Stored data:

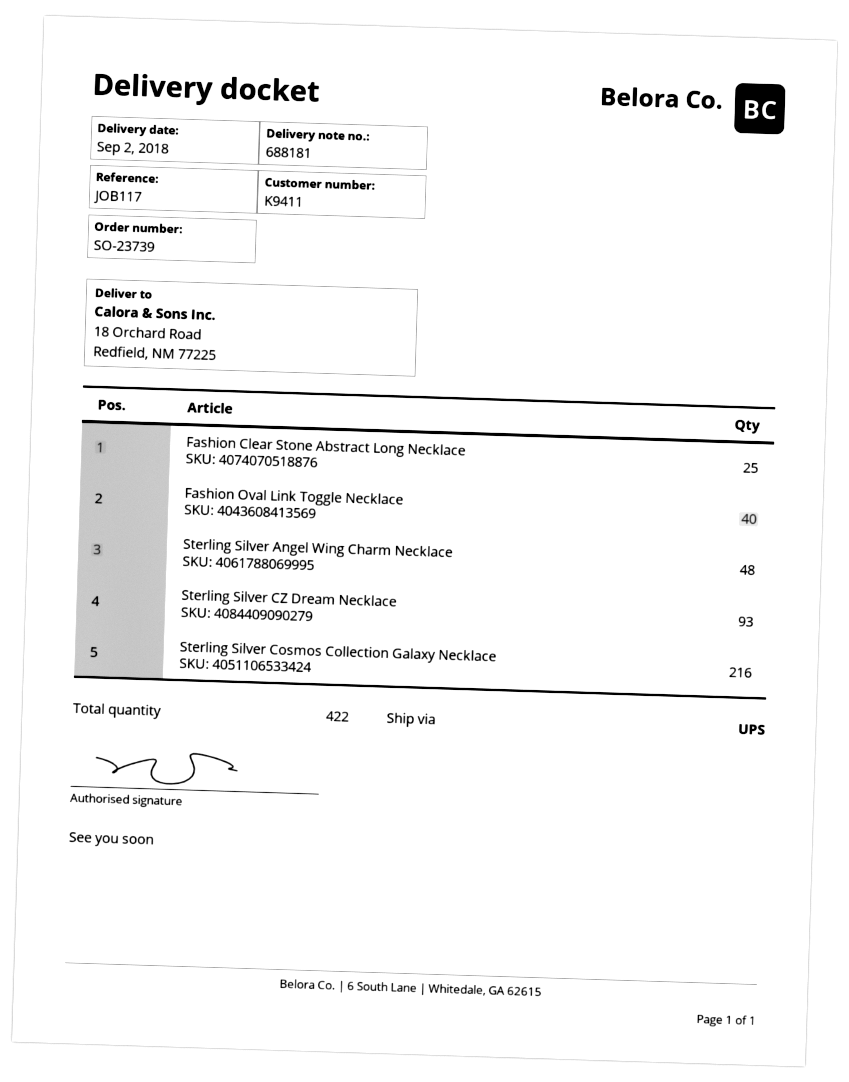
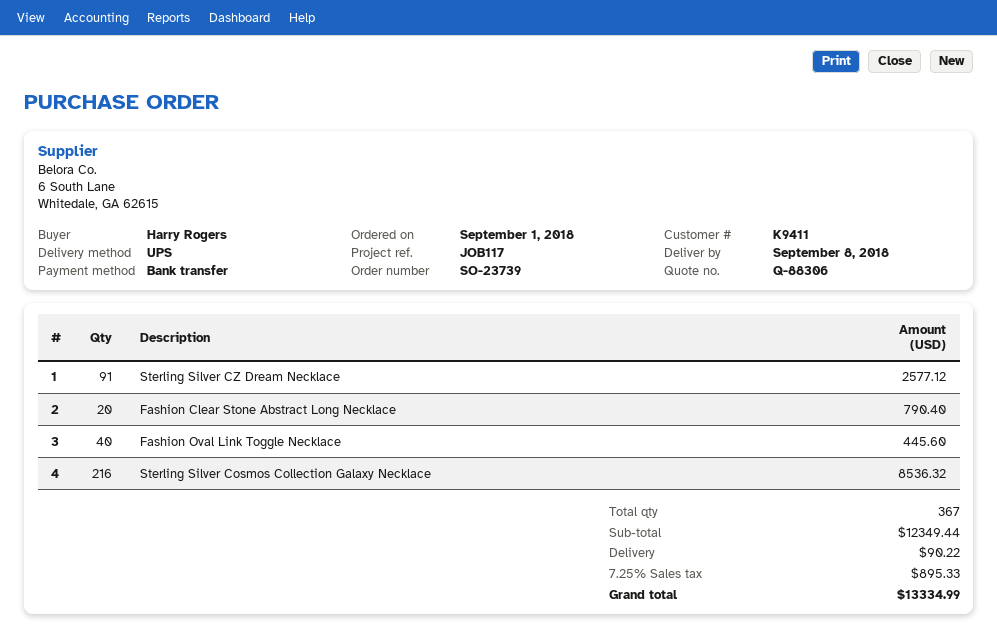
delivery date: 2018-09-02 -> 2018-09-08
Fashion Clear Stone Abstract Long Necklace: 25 -> 20
Sterling Silver Angel Wing Charm Necklace: 48 -> none
Sterling Silver CZ Dream Necklace: 93 -> 91
total quantity: 422 -> 367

§ **Work instruction**: Retype every record above word for word, leaving out any pictures.

§ **Written response**:
delivery date: 2018-09-02 -> 2018-09-08
Fashion Clear Stone Abstract Long Necklace: 25 -> 20
Sterling Silver Angel Wing Charm Necklace: 48 -> none
Sterling Silver CZ Dream Necklace: 93 -> 91
total quantity: 422 -> 367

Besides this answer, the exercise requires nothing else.